システムの観点では、問題は「需要があってから供給を作るか」だけではありません。MRP は本来、需要から供給を作ります。重要なのは、どの次元で需給をバランスさせるか、どの次元で原価を集計するか、追跡性と特殊在庫をどこまで必要とするかです。
なぜ基本的な問題で迷うのか
ある企業は稼働後数年たってから、追跡性を高めるために MTS から MTO へ変更します。別の企業は調整を減らすため、MTO から MTS へ戻します。どちらも状況によっては合理的ですが、概念理解が不十分なまま行えば誤った判断になります。

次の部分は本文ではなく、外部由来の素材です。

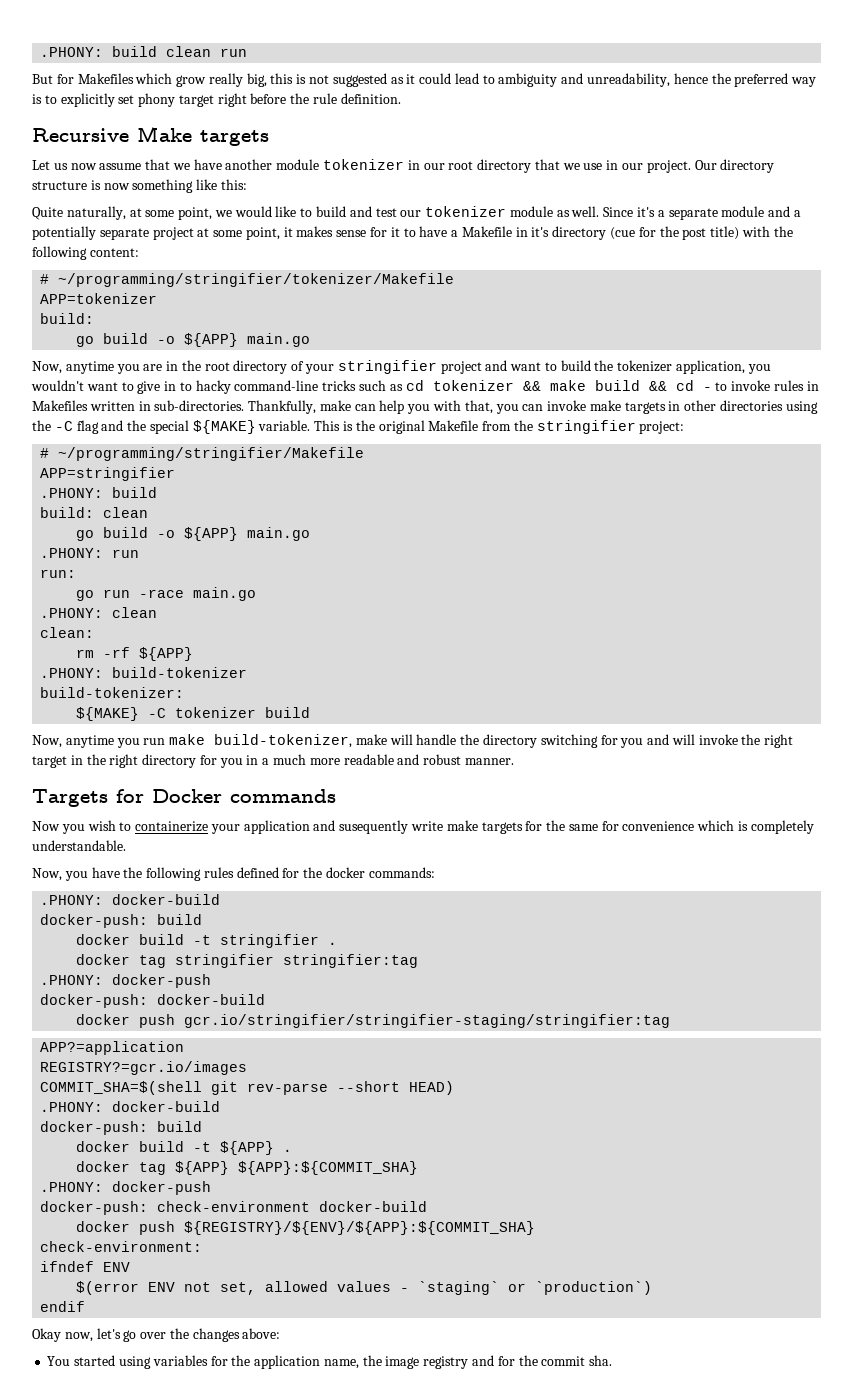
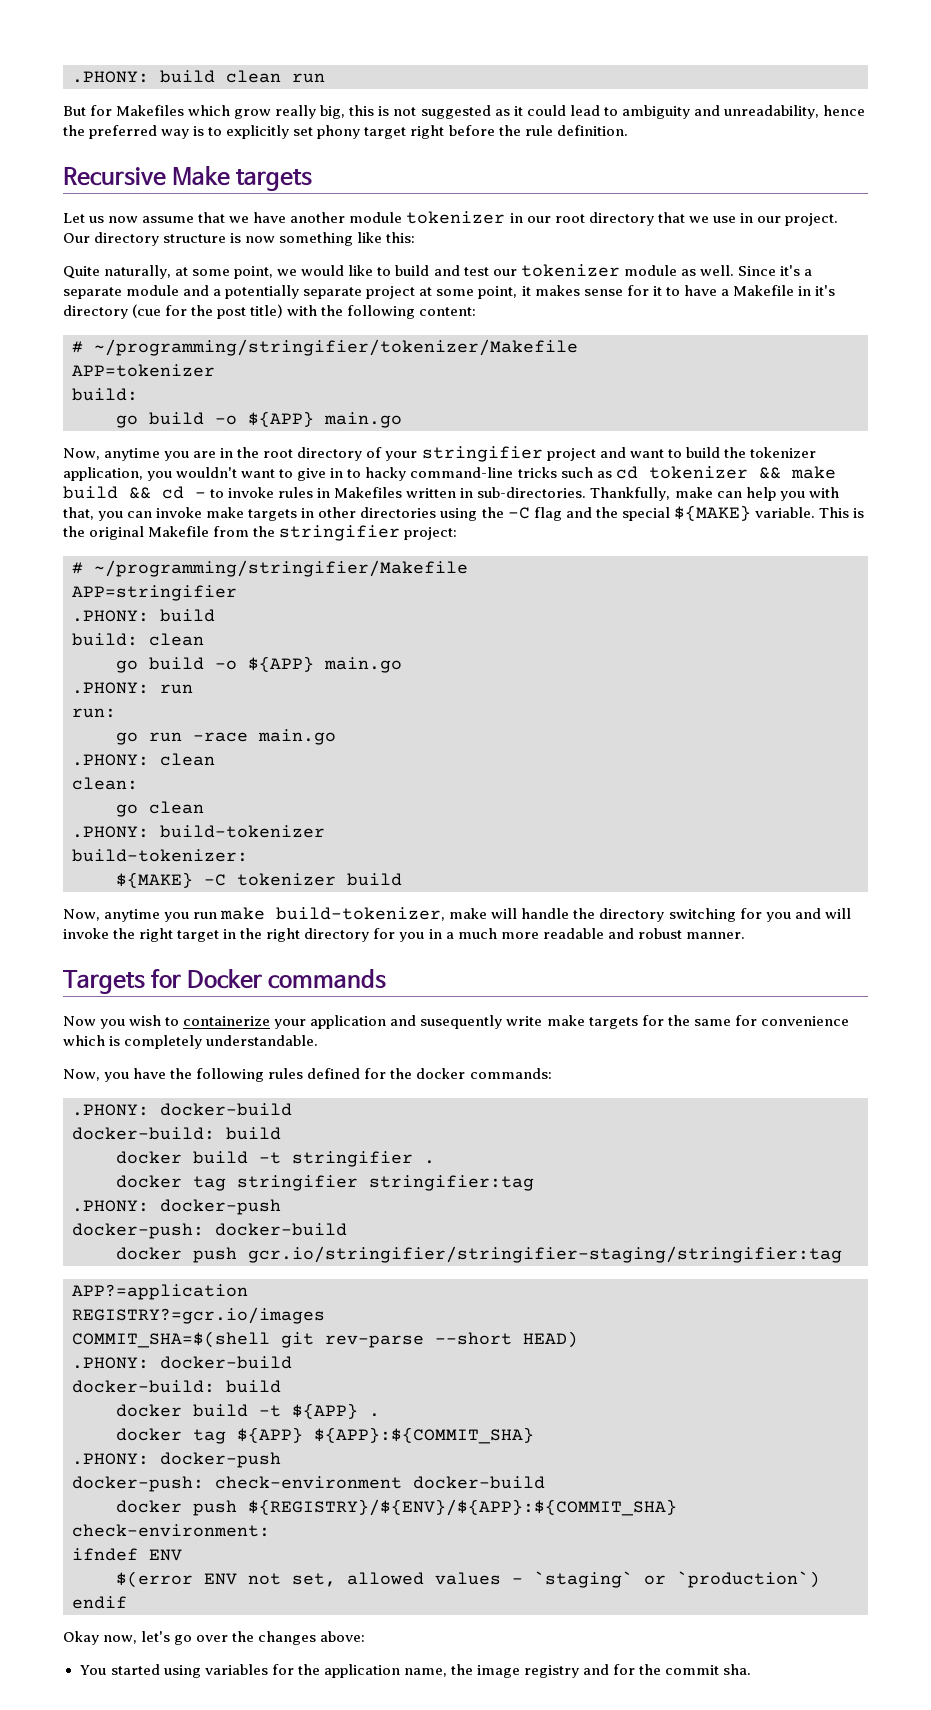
[76,647,194,661] rm -rf ${APP} -> [116,801,204,817] go clean
[40,914,149,928] docker-push: -> [72,1127,215,1140] docker-build:
[40,1121,149,1135] docker-push: -> [72,1380,215,1393] docker-build:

この判断は生産方式のラベルだけではありません。販売と計画の連携、在庫帰属、原価計算、計画戦略、システム設定に影響します。
業務上の「按单」とシステム上の MTO は異なる
業務部門が「受注に基づいて生産する」「必要になってから購買する」と言う場合、それは業務規律を表していることが多いです。しかしシステム上、それが自動的に MTO を意味するわけではありません。
例えば、完成品の計画方式が MTS で、予測も余剰在庫もなく、販売注文から生産数量が決まる場合があります。業務上は受注後生産に見えますが、システム戦略としては MTS のままです。

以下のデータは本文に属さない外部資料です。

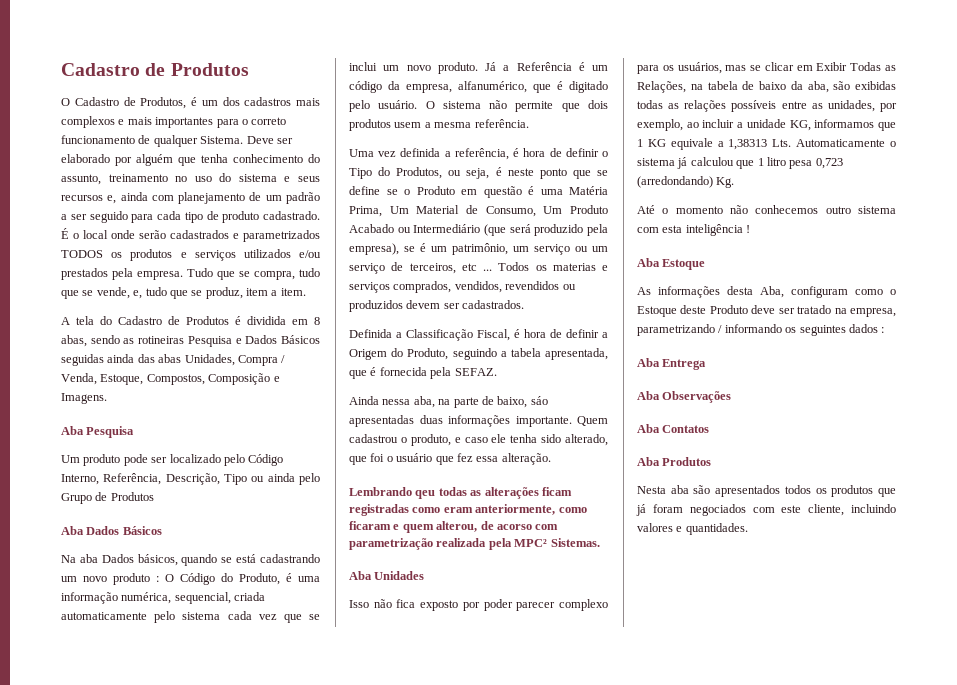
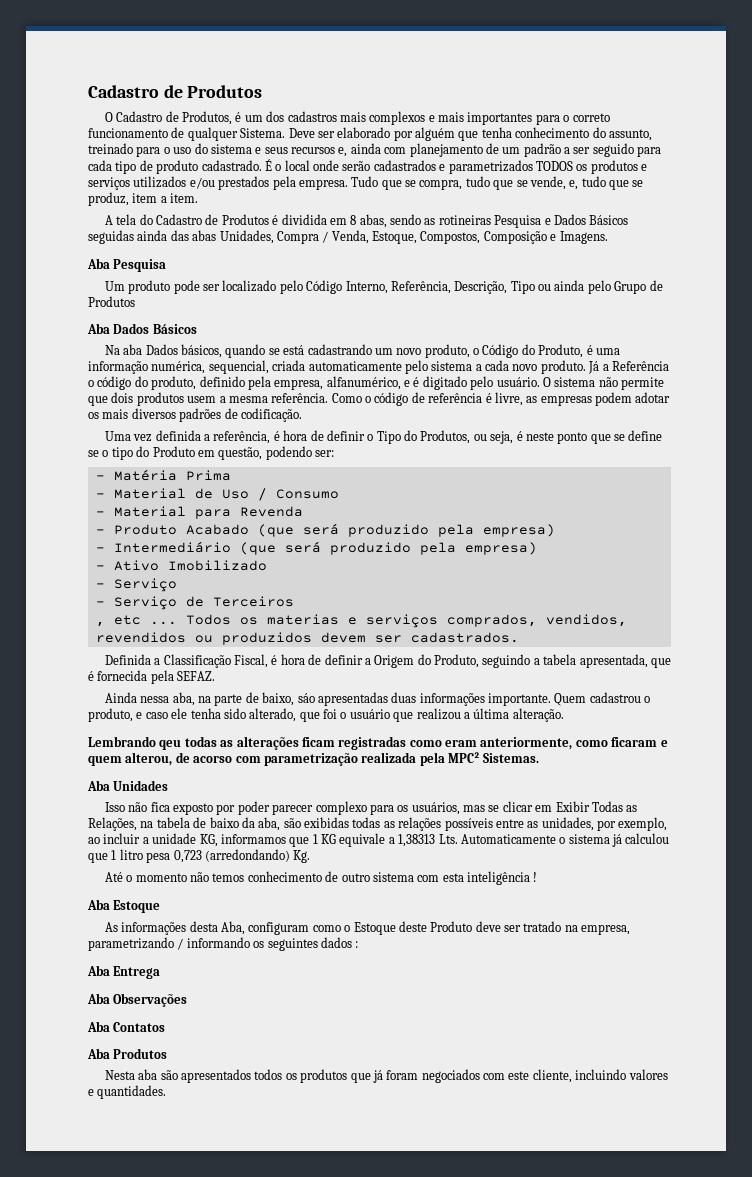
[108,174,188,182] treinamento no -> [88,143,170,157] treinado para o
[113,573,174,585] produto : O -> [424,344,480,358] produto, o
[227,611,320,623] [349,62,400,71] cada vez que se inclui um -> [475,360,509,371] a cada
[578,62,608,71] [349,81,400,93] é um código da -> [88,376,271,390] o código do produto, definido pela
[533,84,551,93] que -> [404,380,410,387] e
(529, 123) none -> [331,392,671,406] [88,408,302,422] Como o código de referência é livre, as empresas podem adotar os mais diversos padrões de codificação.
[416,186,608,198] [349,205,608,217] [349,224,411,233] Produto em questão é uma Matéria Prima, Um Material de Consumo, Um Produto Acabado ou -> [111,446,334,460] [95,469,231,481] [95,488,339,501] [95,506,303,519] [95,523,555,537] [95,547,105,552] tipo do Produto em questão, podendo ser: // - Matéria Prima // - Material de Uso / Consumo // - Material para Revenda // - Produto Acabado (que será produzido pela empresa) // -
[349,243,608,255] [349,262,456,274] empresa), se é um patrimônio, um serviço ou um serviço de terceiros, -> [464,542,537,555] [95,560,267,571] [95,578,177,592] [95,596,294,610] [95,621,105,627] empresa) // - Ativo Imobilizado // - Serviço // - Serviço de Terceiros // ,
[456,453,499,462] fez essa -> [416,708,510,720] realizou a última
[755,205,819,214] conhecemos -> [212,871,339,882] temos conhecimento de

また、完成品が MTS でも、予測で半製品や原材料を準備し、販売注文で最終生産を動かすことがあります。販売注文が関与していても、システム上の意味は MTO とは限りません。
重要なのは、業務用語は「なぜ供給が必要か」を説明し、システム用語は「どの次元で需給をバランスさせるか」を決めるという点です。
より実務的な判断軸
一つ目は需給バランスの次元です。供給を販売注文ごとに分けるのか、複数需要で共有するのか。特殊在庫が必要か。どの需要を相互消費できるか。ここが MTO/MTS 判断の核心です。
二つ目は原価集計の次元です。MTO は原価分析を細かくできますが、在庫、変更、代替品、実行調整などの管理影響も伴います。
よくある誤解
業務部門が「原材料は注文に基づいて購買する」と言う場合、それは生産需要がなければ購買しないという意味かもしれません。そこで「では原材料を MTO にしましょう」と判断すると、二つの話が別のレベルで進んでしまいます。

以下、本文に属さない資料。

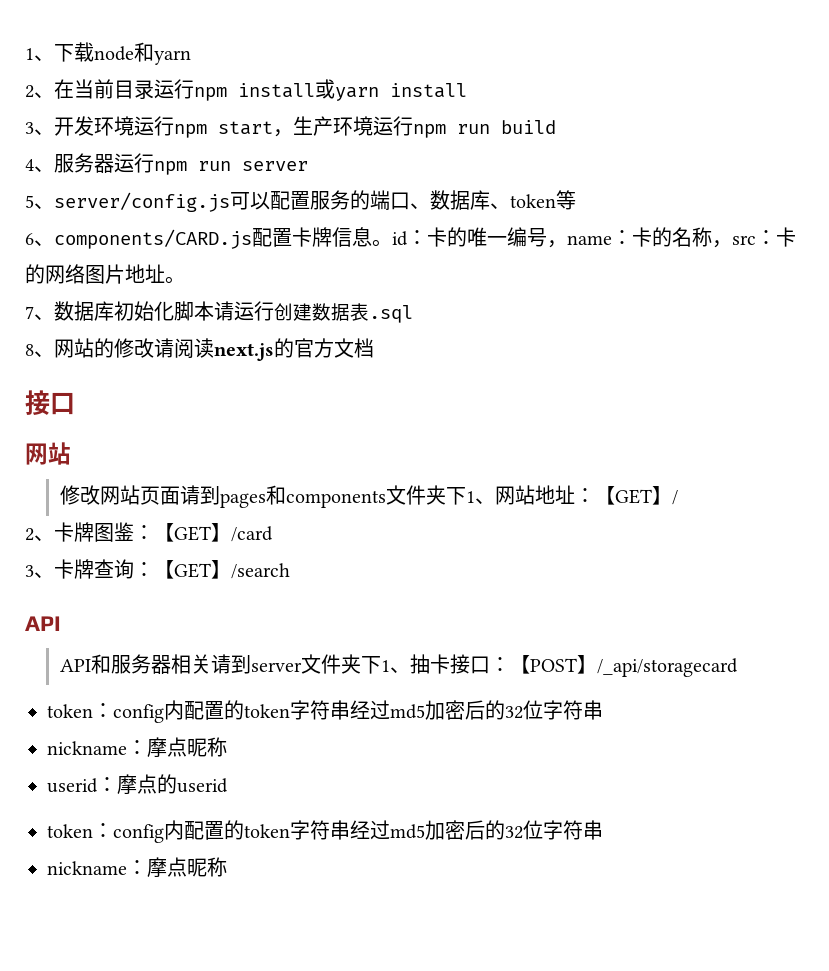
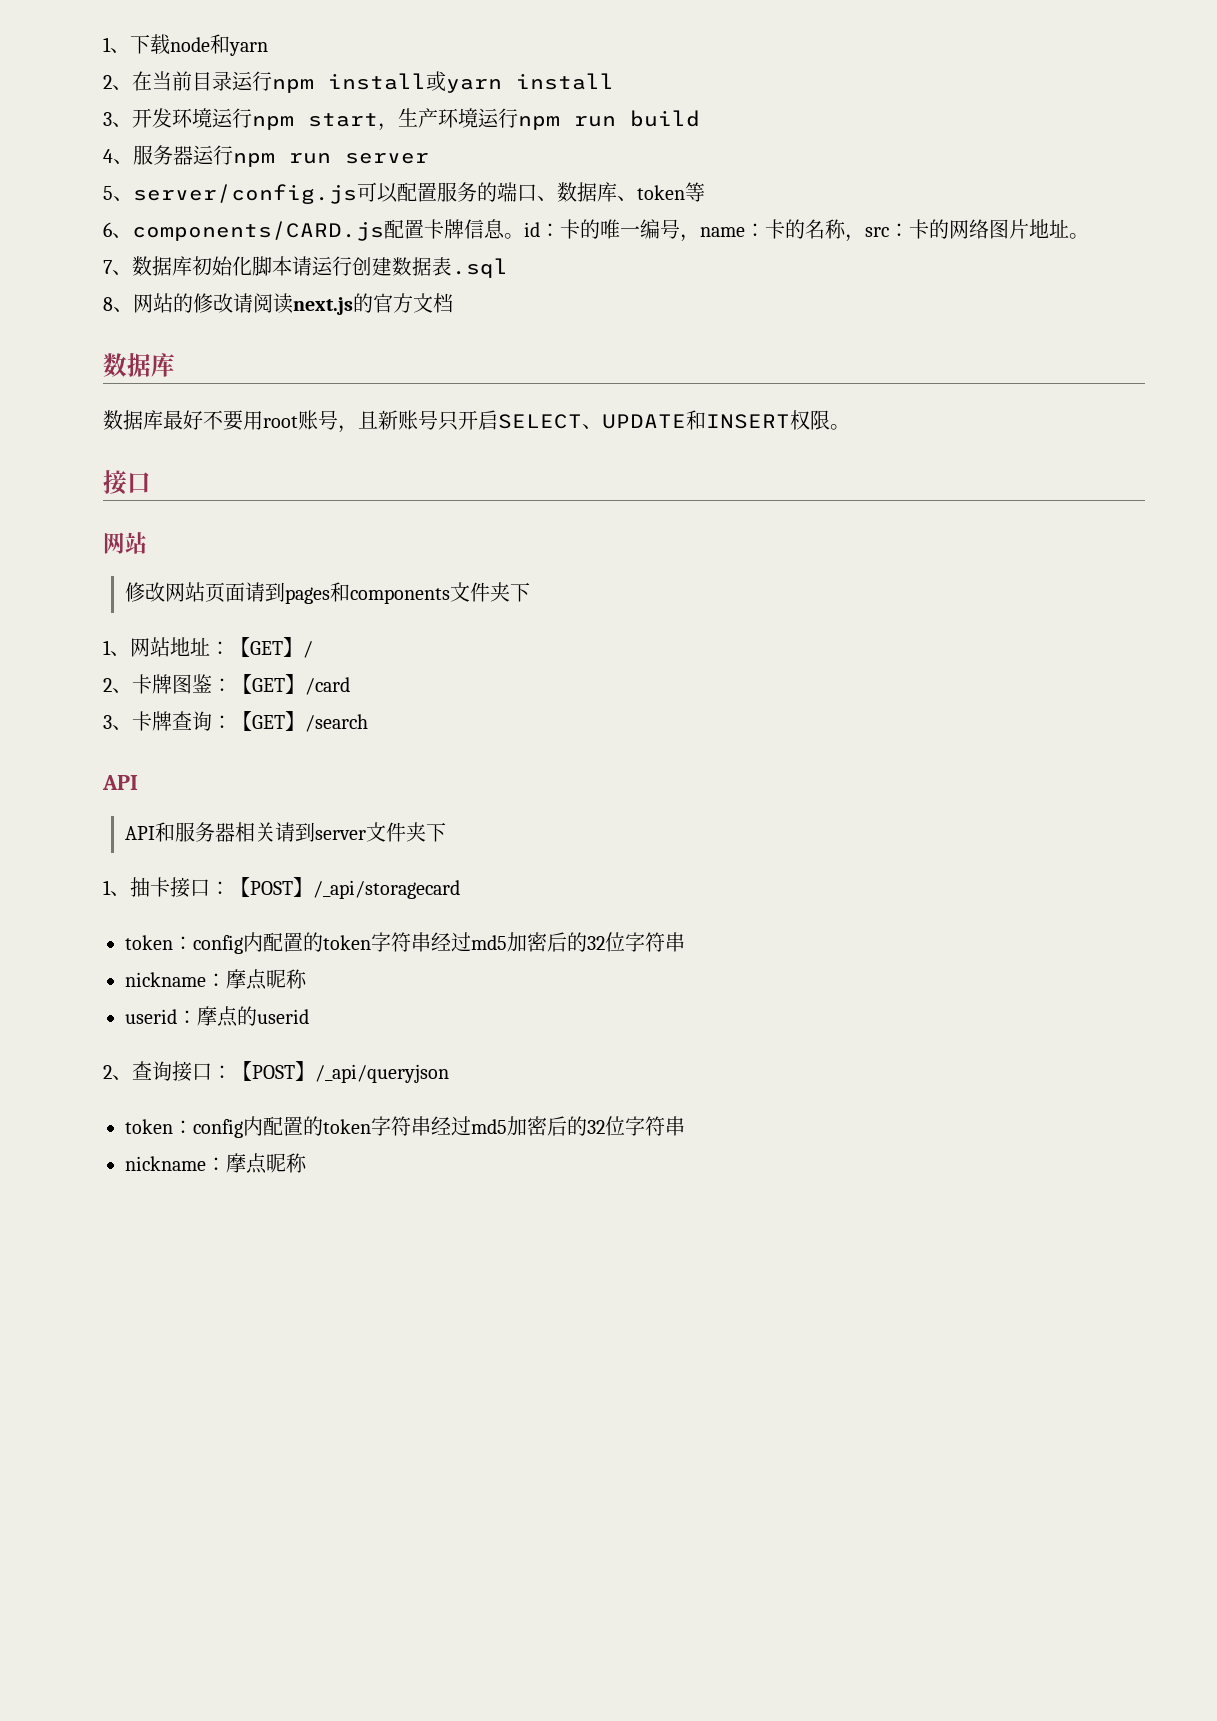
(374, 348) none -> [103,353,175,377] [103,410,850,433] // 数据库 // 数据库最好不要用root账号，且新账号只开启SELECT、UPDATE和INSERT权限。
(467, 496) none -> (531, 592) //
(382, 665) none -> (447, 832) //
(228, 785) none -> [103,1061,449,1083] // 2、查询接口：【POST】/_api/queryjson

前者は業務規律の話で、後者はシステム計画ロジックの変更です。この二つを混同すると、不要な複雑性を入れても、追跡性、原価、計画の問題は解決しません。
したがって MTO/MTS はスローガンで決めるものではありません。業務目的、システム上の需給次元、原価影響、変更コストを整理した上で判断すべきです。